Towards the end of its run (1997), an Evolution version added an even punchier engine and independent rear suspension as a road-going celebration of Mitsubishi’s rally successes. Rare and now attracting a collectability status, along with rising values, it could be said to have inspired a raft of up-market and sportier 4x4s for other manufacturers that might never have dreamt about such options before.
The third generation Shogun was introduced in 1999, again introducing a raft of improvements that would culminate in the fourth and current generation that debuted in 2006. While a new Shogun Sport has been introduced more recently and the Shogun Pinin (a mini version) remains remembered fondly, the Shogun model name is synonymous with solid build quality and the traditional 4x4 values beloved by many customers.

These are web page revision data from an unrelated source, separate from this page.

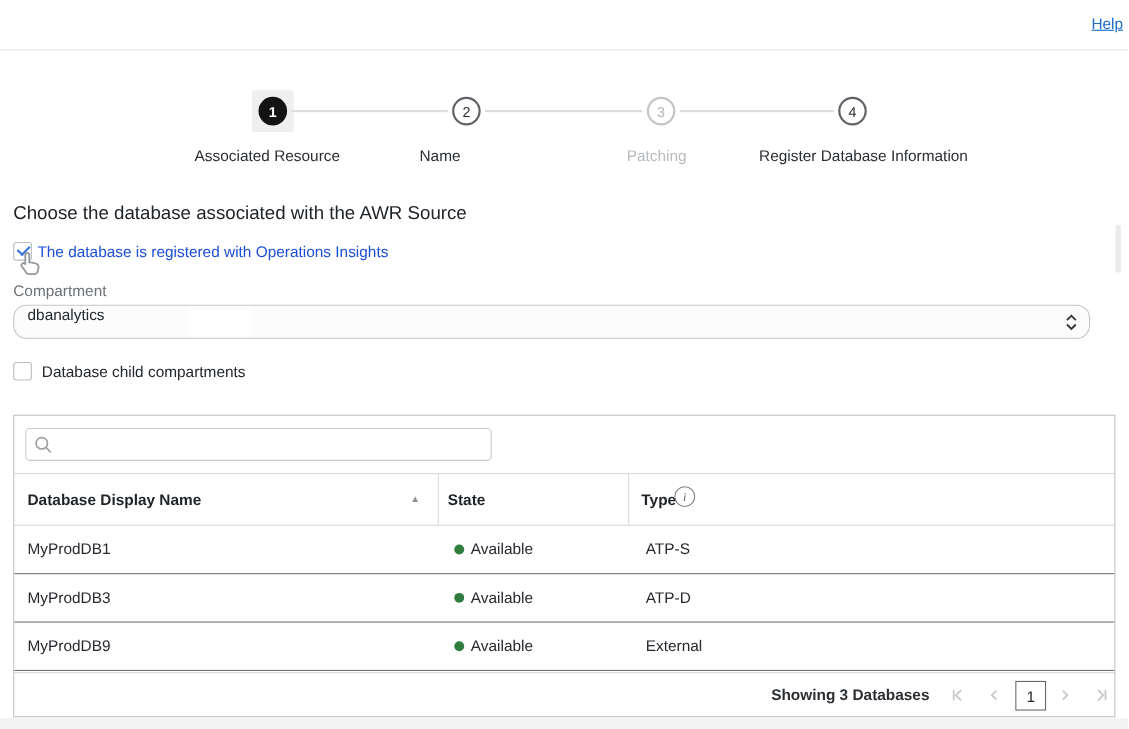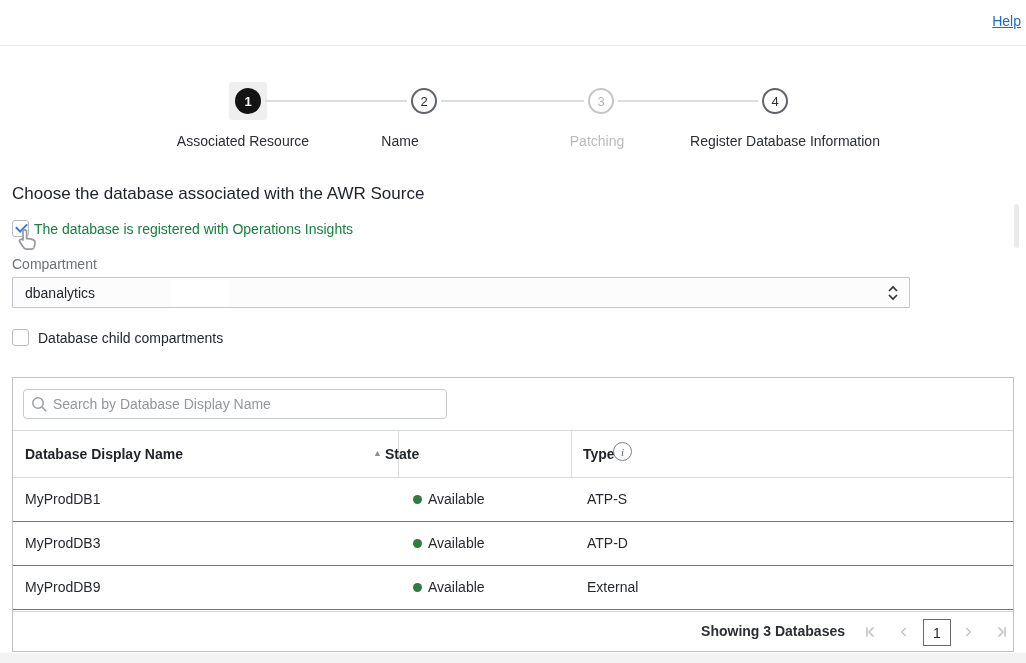--- a/index.html
+++ b/index.html
@@ -31,7 +31,7 @@
   .cb1{left:12px;top:220px;}
   .cb1 .check{position:absolute;left:3px;top:2px;width:9px;height:5px;border-left:2.5px solid #3a78d7;border-bottom:2.5px solid #3a78d7;transform:rotate(-45deg);}
   .cb2{left:12px;top:329px;}
-  .cb-label1{position:absolute;left:34px;top:221px;font-size:14px;color:#15803d;}
+  .cb-label1{position:absolute;left:34px;top:221px;font-size:14px;color:#1d4ed8;}
   .cb-label2{position:absolute;left:38px;top:330px;font-size:14px;color:#23272c;}
   .hand-cursor{position:absolute;left:14px;top:227px;}
 

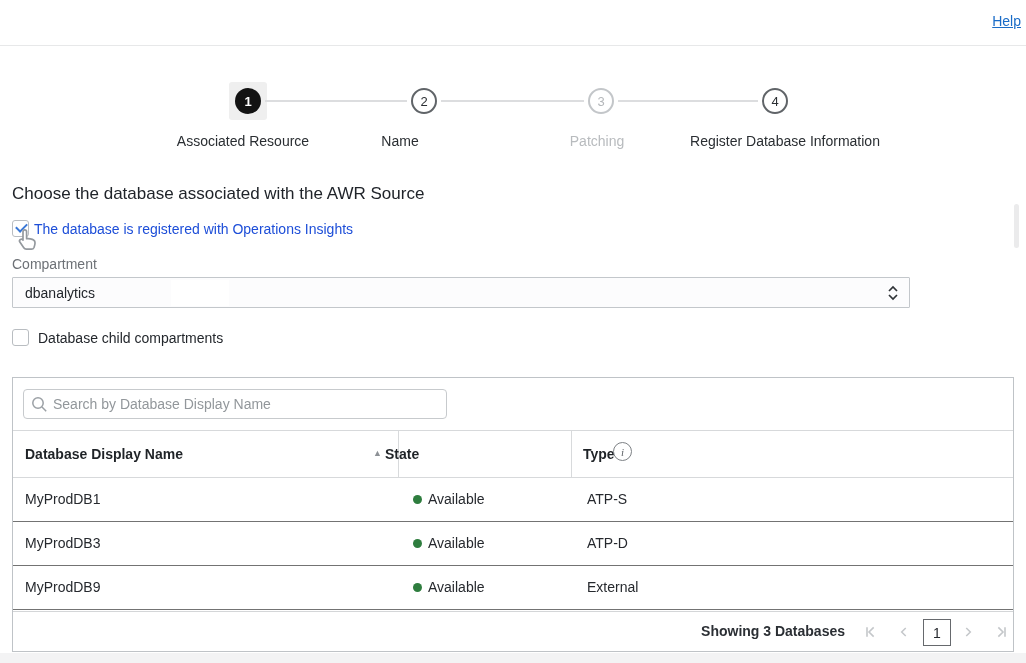--- a/index.html
+++ b/index.html
@@ -36,8 +36,8 @@
   .hand-cursor{position:absolute;left:14px;top:227px;}
 
   .field-label{position:absolute;left:12px;top:256px;font-size:14px;color:#6d7176;}
-  .select-box{position:absolute;left:12px;top:277px;width:898px;height:31px;box-sizing:border-box;
-              background:#fcfcfd;border:1px solid #c3c7cb;border-radius:1px;display:flex;align-items:center;}
+  .select-box{position:absolute;left:12px;top:277px;width:979px;height:31px;box-sizing:border-box;
+              background:#fcfcfd;border:1px solid #c3c7cb;border-radius:12px;display:flex;align-items:flex-start;}
   .select-value{margin-left:12px;font-size:14px;color:#23272c;}
   .redaction-patch{position:absolute;left:158px;top:2px;width:58px;height:26px;background:#ffffff;}
   .select-caret{position:absolute;right:10px;top:6px;}

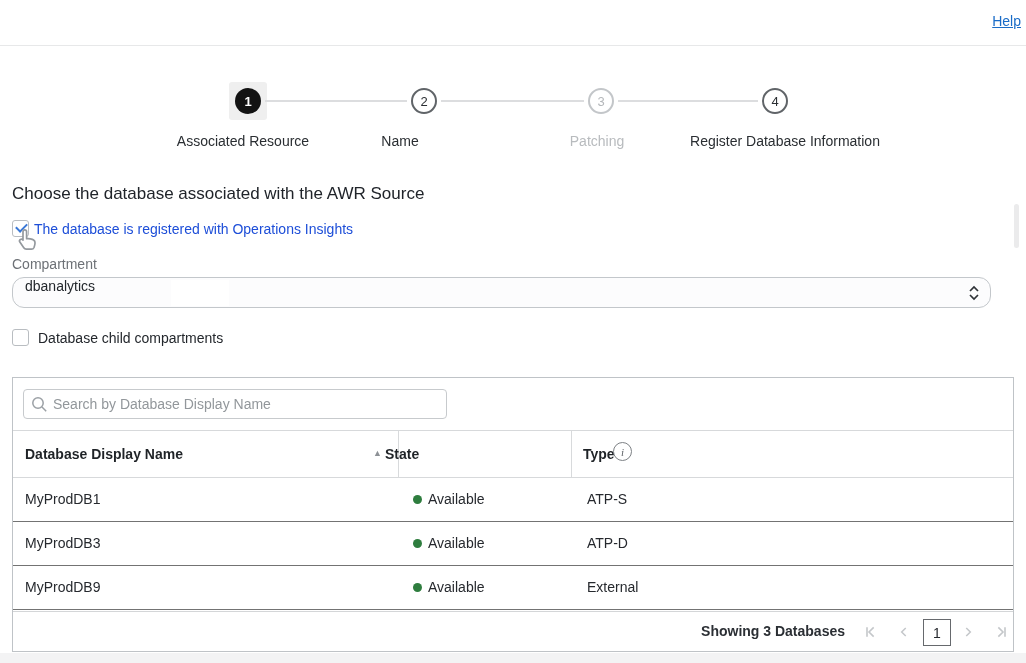--- a/index.html
+++ b/index.html
@@ -137,7 +137,6 @@
         <circle cx="7" cy="7" r="5.2" fill="none" stroke="#9ba0a5" stroke-width="1.5"></circle>
         <line x1="11" y1="11" x2="15.2" y2="15.2" stroke="#9ba0a5" stroke-width="1.5"></line>
       </svg>
-      <input class="search-input" type="text" placeholder="Search by Database Display Name" style="">
     </div>
 
     <div class="thead">

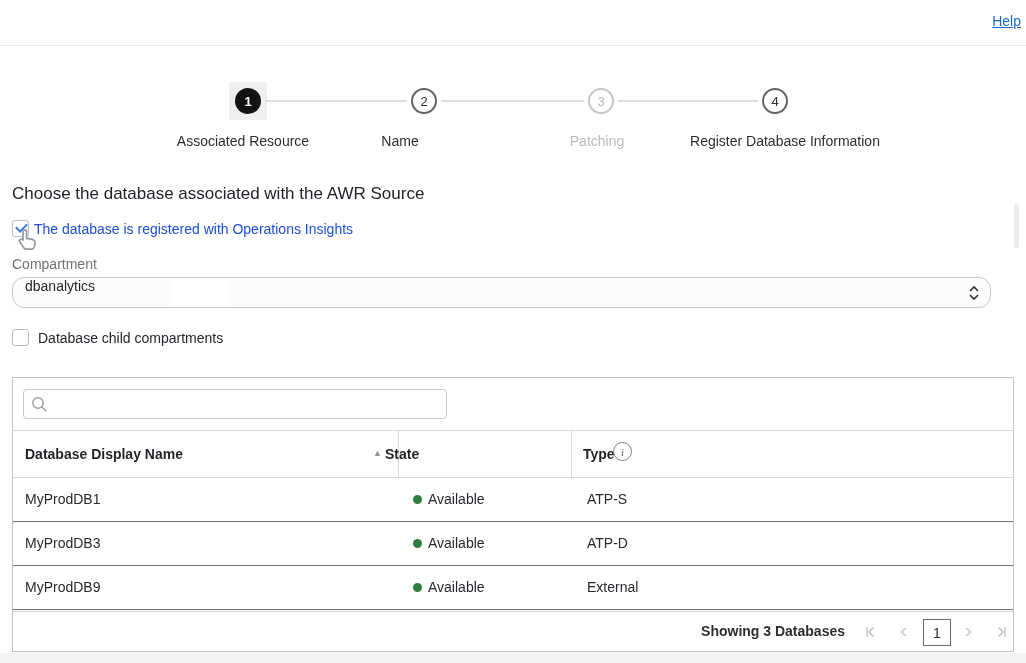--- a/index.html
+++ b/index.html
@@ -56,7 +56,7 @@
   .col-div{position:absolute;top:0;width:1px;height:46px;background:#d8dadc;}
   .cd1{left:385px;} .cd2{left:558px;}
   .th{position:absolute;top:15px;font-size:14px;font-weight:bold;color:#1f2327;}
-  .th1{left:12px;} .th2{left:372px;} .th3{left:570px;}
+  .th1{left:12px;} .th2{left:394px;} .th3{left:570px;}
   .sort-arrow{position:absolute;left:360px;top:17px;font-size:9px;color:#8d9196;}
   .info-icon{position:absolute;left:600px;top:11px;width:17px;height:17px;border:1px solid #7d8185;border-radius:50%;
              display:flex;align-items:center;justify-content:center;font-family:"Liberation Serif",serif;

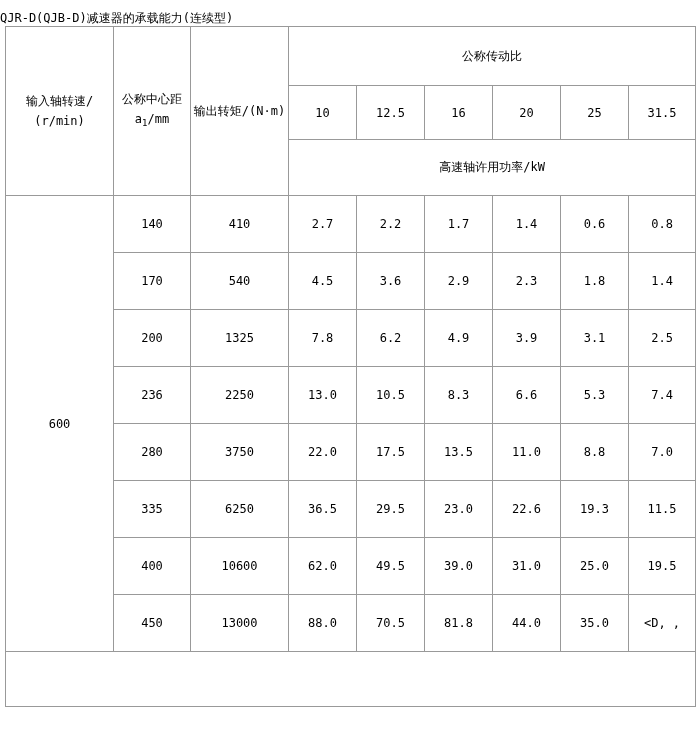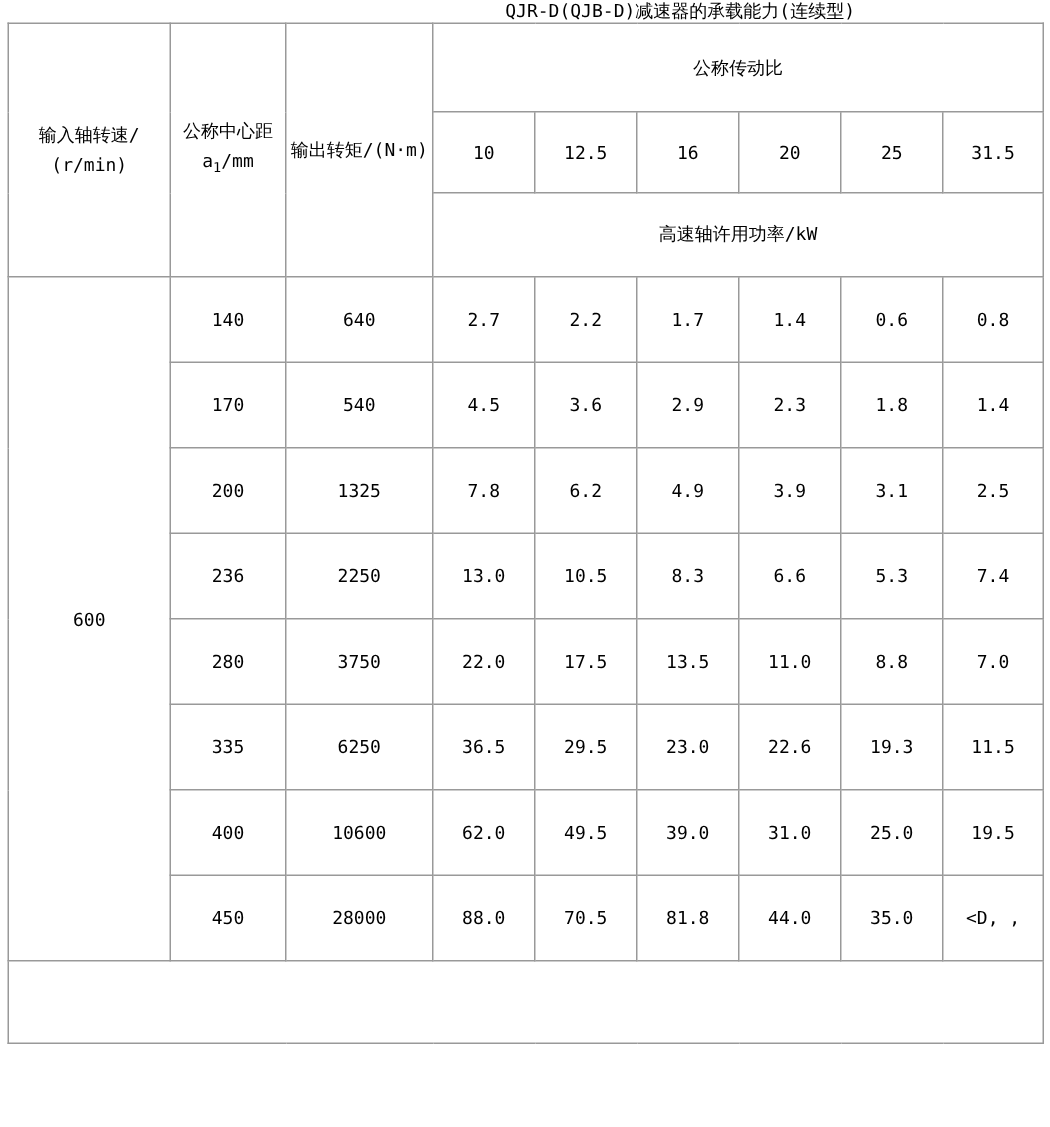--- a/index.html
+++ b/index.html
@@ -14,8 +14,8 @@
   }
   .page-title {
     width: 570px;
-    text-align: right;
-    padding-top: 0;
+    text-align: left;
+    padding-top: 11px;
     height: 15px;
     line-height: 15px;
     white-space: nowrap;

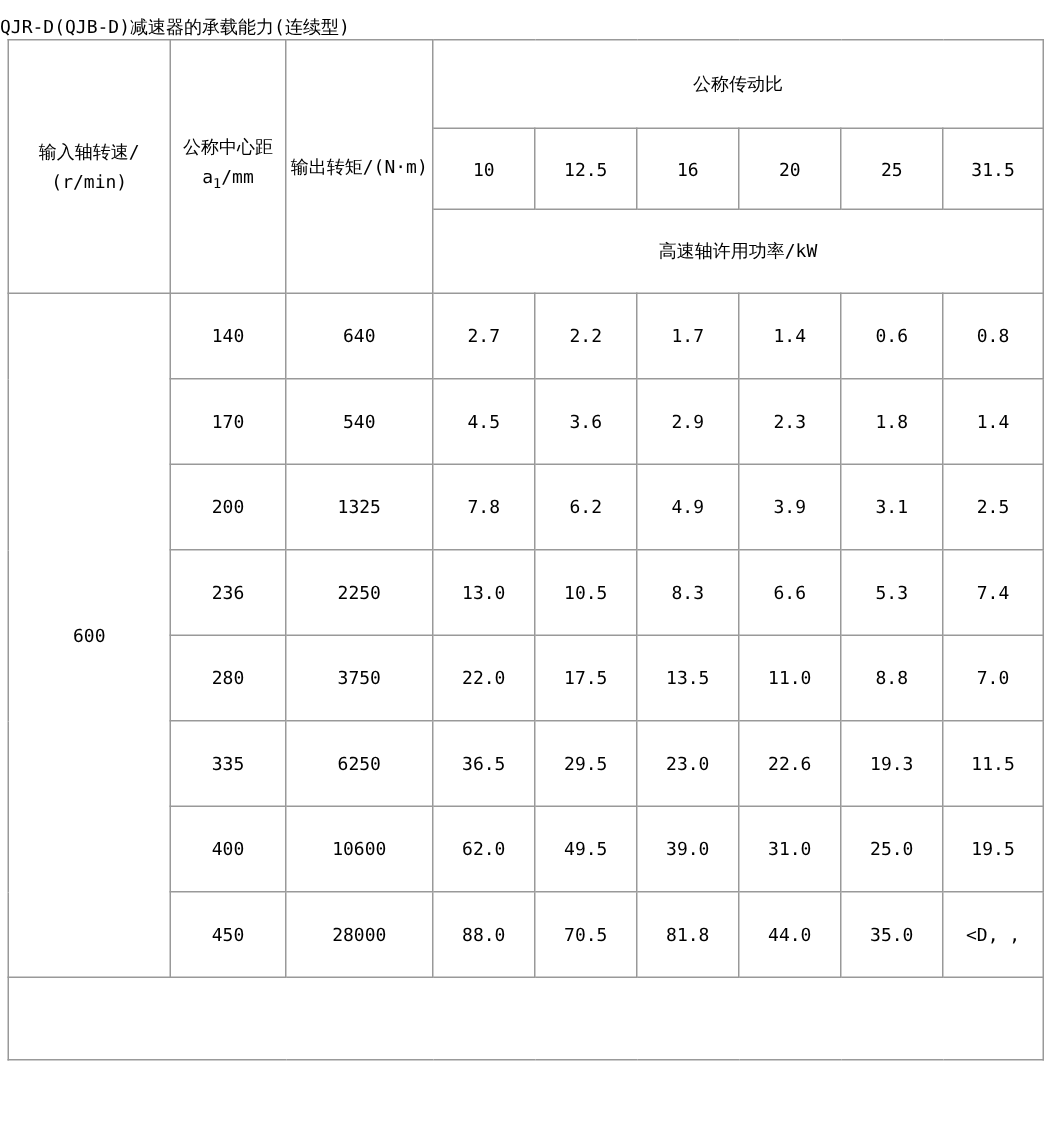--- a/index.html
+++ b/index.html
@@ -93,7 +93,7 @@
   <tr class="drow">
     <td rowspan="8">600</td>
     <td>140</td>
-    <td>640</td>
+    <td>410</td>
     <td>2.7</td>
     <td>2.2</td>
     <td>1.7</td>

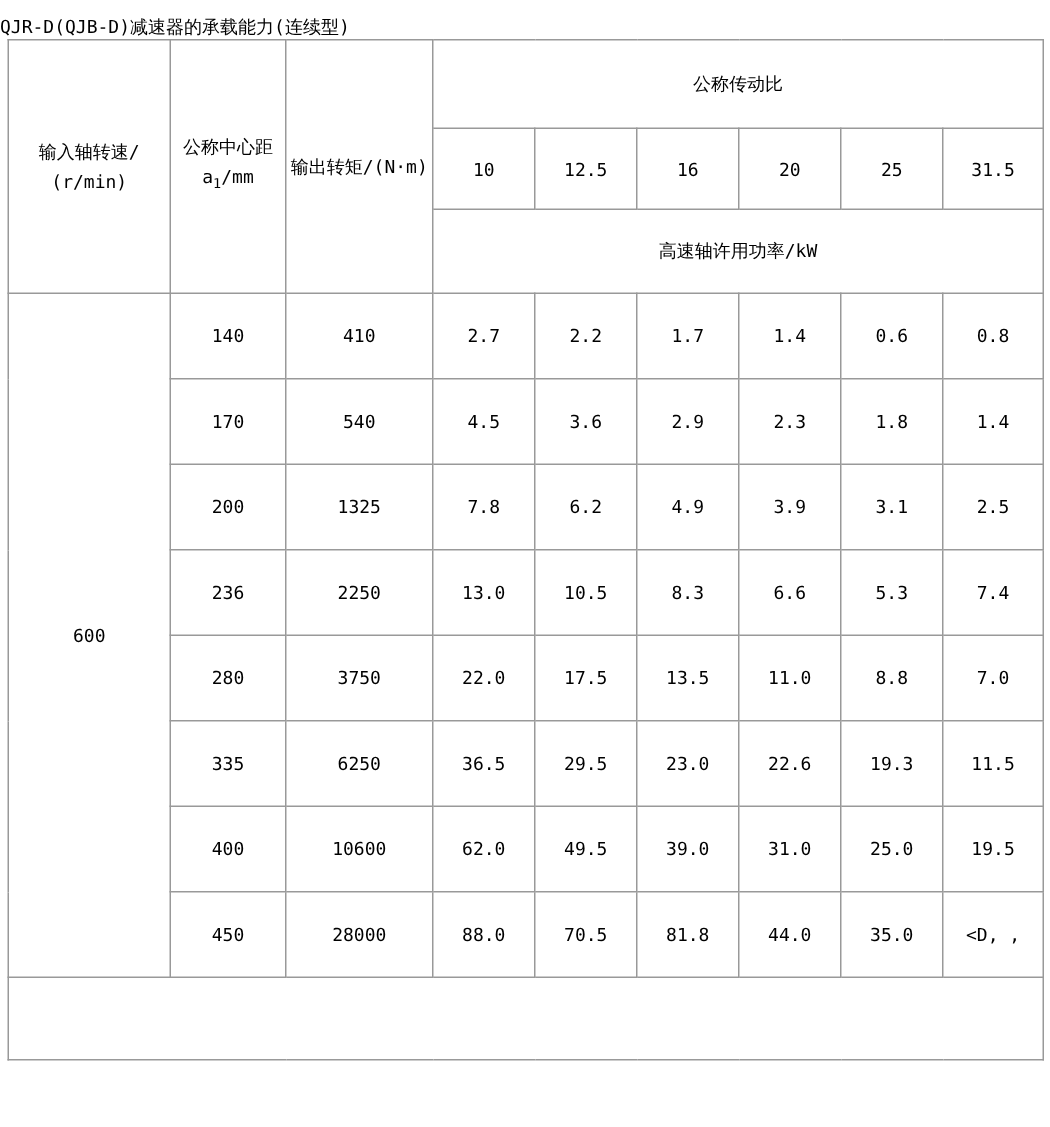--- a/index.html
+++ b/index.html
@@ -163,7 +163,7 @@
   </tr>
   <tr class="drow">
     <td>450</td>
-    <td>28000</td>
+    <td>13000</td>
     <td>88.0</td>
     <td>70.5</td>
     <td>81.8</td>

Luscombe’s summary: Think Mitsubishi and Shogun also comes to mind. There are some farmers that still use their original Mark One Shoguns, which underscores the resilience and reliability inherent to the brand.
Next week: Tredia, Cordia and Mitsubishi’s innovative SuperShift gearbox.
Mitsubishi manufacturing world-wide
To be a world player in manufacturing terms demands that production needs to be centred in specific markets, highlights Iain Robertson, and from the 1980s, Mitsubishi fostered a number of joint venture exercises that broadened its appeal.
While Daihatsu and Suzuki had already ventured into China, Mitsubishi became the third Japanese carmaker to invest heavily in its fast-growing market in 1986. Mitsubishi forged a partnership with Liuzhou Automotive to manufacture cars in that country, largely for domestic consumption. The Chinese arrangement led to four additional production partnerships (from 2006) that still exist in that country.
In the mid-1980s period, the interminable battle against import restrictions to the vital North American market was ended, when Mitsubishi broke ground in Normal, Illinois, for a joint-venture deal with its long-time US sales partner, Chrysler. It would be the base for the market specific Mitsubishi Eclipse, Eagle Talon and Plymouth Laser models. Unfortunately, it was a short-lived project, with Chrysler gradually reducing its shareholding to 3% in 1992, selling off the remaining stake in 1993.
In the 1990s, Mitsubishi entered a partnership with Volvo and the Dutch government at Born, Holland, where the respective Carisma and S40/V40 models would be produced. The same plant would also manufacture the Colt hatchback alongside the smart forfour model, during the ill-fated DaimlerChrysler years. However, a partnership with French PSA Group led to the combined production of the Peugeot 4007 and Citroen C-Crosser, which were badge-engineered versions of the Mitsubishi Outlander, also at the Dutch factory. Mitsubishi’s connection with the Dutch plant ended in 2012.
For a very brief period, Mitsubishis were also made in Australia. The Lonsdale models were sold for a couple of years in the UK, before the facility was abandoned. While no longer represented in the UK market, the sometime popular Proton, produced in Malaysia, could not have existed without Mitsubishi, in a 22-year partnership. From the mid-1980s, until 2003, Mitsubishi enjoyed a joint production exercise with Hyundai. Mitsubishi also produced cars in collaboration with Indian manufacturer, Hindustan (the company that produced the 1950s Morris Oxford for many years), while it shared a South African facility, with Ford and Mazda, where the Delica 4x4 MPV was produced.
Luscombe’s summary: Mitsubishi’s colourful past has seen many deals and joint-ventures being struck world-wide, as the brand grew both in prominence and market share.